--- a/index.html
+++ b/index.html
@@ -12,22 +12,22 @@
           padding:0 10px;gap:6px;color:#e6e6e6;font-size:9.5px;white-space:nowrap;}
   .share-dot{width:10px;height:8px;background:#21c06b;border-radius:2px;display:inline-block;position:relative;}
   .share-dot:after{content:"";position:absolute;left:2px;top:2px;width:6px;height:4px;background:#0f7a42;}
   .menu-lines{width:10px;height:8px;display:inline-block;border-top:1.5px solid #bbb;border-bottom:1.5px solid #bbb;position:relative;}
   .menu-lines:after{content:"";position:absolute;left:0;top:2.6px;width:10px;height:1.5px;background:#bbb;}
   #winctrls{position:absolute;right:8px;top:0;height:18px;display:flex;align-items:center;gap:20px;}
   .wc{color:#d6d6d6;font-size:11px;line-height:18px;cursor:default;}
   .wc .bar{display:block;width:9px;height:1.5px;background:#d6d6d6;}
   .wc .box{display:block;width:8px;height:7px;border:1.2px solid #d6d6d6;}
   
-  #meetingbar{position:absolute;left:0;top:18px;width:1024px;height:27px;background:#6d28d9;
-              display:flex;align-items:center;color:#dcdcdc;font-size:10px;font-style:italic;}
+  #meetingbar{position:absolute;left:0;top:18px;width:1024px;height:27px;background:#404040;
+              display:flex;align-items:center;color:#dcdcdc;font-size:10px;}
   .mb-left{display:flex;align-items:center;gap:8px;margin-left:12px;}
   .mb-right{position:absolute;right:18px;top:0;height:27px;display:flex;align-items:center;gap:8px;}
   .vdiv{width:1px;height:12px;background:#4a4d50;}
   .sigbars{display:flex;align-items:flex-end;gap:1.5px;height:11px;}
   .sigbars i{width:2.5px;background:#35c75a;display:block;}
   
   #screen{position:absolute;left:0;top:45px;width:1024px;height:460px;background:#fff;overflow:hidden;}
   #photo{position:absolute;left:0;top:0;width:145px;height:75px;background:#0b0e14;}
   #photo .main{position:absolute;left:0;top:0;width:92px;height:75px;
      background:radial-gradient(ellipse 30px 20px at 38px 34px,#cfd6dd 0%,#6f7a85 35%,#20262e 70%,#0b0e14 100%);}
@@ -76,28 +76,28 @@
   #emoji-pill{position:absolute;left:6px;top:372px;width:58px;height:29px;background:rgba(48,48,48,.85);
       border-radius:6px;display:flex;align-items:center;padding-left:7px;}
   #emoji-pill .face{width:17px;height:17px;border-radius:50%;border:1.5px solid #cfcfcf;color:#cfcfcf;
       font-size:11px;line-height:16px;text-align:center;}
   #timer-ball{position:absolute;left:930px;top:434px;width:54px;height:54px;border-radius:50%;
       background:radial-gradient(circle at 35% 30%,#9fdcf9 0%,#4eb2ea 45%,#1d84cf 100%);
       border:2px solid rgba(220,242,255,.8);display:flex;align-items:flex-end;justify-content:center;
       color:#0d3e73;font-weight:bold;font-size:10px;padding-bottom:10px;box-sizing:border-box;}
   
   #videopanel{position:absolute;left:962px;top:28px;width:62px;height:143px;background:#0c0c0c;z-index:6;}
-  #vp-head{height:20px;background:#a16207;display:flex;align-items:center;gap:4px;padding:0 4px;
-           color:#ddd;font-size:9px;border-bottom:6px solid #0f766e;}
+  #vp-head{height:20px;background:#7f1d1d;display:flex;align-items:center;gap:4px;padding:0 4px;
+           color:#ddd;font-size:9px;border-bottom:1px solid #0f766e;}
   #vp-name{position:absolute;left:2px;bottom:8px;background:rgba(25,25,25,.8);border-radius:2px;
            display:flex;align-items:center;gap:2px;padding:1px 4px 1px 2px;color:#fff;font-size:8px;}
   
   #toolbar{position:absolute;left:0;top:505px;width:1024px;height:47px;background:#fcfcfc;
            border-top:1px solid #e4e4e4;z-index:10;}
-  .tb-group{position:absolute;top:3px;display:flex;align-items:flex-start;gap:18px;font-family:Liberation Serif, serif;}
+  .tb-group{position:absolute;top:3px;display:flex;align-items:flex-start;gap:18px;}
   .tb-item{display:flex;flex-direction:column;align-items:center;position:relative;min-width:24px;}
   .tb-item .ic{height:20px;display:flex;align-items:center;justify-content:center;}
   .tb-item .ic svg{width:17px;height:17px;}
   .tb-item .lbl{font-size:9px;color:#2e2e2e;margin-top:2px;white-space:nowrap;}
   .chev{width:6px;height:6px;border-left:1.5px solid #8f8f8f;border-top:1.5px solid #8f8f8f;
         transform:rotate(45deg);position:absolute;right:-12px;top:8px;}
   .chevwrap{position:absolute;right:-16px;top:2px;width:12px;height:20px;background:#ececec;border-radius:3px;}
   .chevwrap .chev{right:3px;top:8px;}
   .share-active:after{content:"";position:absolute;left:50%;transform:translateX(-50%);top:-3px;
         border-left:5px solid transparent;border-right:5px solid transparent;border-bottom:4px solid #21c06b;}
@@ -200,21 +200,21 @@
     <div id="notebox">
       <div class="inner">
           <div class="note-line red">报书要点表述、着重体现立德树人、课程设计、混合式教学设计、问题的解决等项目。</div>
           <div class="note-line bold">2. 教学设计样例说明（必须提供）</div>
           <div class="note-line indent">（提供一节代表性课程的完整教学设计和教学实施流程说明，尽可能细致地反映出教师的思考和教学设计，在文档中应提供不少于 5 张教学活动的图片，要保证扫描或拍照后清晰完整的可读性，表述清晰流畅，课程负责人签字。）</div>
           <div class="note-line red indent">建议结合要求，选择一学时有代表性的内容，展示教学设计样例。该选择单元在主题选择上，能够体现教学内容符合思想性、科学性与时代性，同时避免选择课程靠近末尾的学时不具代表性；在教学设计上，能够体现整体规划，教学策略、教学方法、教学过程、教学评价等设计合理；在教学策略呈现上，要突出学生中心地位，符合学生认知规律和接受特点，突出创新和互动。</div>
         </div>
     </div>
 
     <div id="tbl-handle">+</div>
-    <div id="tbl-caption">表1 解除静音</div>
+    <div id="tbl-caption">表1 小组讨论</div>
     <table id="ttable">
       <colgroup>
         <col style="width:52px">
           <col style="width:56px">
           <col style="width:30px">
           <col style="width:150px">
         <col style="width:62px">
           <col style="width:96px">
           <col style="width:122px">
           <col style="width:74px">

====================

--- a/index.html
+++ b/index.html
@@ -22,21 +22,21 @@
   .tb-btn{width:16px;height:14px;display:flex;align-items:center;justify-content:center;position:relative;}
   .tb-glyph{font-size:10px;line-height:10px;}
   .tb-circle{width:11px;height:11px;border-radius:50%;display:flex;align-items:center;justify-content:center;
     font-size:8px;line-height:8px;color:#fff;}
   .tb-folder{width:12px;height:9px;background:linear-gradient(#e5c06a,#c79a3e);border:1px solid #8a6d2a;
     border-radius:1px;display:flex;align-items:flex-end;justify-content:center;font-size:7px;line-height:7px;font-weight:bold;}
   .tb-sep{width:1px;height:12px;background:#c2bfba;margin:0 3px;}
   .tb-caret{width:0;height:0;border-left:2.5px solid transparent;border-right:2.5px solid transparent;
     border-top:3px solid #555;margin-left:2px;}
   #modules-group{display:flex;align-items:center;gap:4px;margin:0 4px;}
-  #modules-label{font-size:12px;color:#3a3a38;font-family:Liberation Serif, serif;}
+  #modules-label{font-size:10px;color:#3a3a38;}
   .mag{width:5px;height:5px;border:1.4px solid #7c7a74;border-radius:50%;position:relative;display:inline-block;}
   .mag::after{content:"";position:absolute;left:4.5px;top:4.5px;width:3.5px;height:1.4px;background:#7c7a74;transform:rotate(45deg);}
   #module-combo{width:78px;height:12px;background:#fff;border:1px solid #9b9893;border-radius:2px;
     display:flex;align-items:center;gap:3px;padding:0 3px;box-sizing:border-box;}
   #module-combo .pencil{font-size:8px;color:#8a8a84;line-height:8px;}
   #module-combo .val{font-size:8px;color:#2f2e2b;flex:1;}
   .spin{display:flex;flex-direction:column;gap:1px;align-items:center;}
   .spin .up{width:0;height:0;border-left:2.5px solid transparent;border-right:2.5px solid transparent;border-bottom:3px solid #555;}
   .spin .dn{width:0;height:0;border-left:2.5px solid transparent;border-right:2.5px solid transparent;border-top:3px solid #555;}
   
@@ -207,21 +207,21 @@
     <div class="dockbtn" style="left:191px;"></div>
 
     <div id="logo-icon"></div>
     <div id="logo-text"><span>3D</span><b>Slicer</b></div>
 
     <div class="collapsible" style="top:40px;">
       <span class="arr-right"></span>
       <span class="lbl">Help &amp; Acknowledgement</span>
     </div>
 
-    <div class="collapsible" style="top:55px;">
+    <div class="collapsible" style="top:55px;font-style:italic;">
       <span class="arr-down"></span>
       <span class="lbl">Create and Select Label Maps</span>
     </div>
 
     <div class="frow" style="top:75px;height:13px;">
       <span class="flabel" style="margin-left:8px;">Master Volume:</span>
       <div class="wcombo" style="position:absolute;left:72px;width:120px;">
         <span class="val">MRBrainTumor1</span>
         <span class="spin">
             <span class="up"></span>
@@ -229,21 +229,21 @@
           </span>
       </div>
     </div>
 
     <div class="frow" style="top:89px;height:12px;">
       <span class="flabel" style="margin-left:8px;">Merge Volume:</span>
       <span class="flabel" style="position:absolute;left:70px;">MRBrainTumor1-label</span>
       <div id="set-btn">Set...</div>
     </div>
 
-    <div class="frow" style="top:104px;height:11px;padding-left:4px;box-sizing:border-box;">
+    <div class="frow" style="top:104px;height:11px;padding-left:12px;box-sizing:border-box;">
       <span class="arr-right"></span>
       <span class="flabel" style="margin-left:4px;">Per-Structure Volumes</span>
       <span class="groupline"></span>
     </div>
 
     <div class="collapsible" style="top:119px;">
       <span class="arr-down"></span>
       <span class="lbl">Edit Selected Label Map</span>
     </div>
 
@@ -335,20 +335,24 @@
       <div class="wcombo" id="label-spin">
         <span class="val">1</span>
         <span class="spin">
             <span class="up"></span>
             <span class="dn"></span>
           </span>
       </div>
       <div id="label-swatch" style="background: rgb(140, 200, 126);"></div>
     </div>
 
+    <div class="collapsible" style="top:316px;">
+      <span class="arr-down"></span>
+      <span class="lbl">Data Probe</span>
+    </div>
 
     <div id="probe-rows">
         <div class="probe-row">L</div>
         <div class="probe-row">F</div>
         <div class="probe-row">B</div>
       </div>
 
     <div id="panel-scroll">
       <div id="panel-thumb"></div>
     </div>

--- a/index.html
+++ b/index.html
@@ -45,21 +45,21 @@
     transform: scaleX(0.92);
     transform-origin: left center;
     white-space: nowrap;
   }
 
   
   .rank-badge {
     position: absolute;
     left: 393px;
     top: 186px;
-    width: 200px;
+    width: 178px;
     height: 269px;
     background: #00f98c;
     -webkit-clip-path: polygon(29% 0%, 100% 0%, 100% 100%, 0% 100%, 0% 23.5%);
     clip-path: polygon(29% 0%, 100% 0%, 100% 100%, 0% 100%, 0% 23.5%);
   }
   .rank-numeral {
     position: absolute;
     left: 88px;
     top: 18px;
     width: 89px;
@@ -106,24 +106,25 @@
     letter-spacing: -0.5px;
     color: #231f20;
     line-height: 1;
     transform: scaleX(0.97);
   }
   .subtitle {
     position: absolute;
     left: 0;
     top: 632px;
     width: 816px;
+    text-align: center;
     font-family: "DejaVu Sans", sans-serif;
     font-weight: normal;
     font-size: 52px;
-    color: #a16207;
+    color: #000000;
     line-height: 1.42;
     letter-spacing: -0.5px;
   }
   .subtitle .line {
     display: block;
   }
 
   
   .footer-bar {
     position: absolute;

====================

■ What this task involves ■
Please say how many lines in the records above contain the word "italic", and give only that number.

■ Solution to the exercise ■
2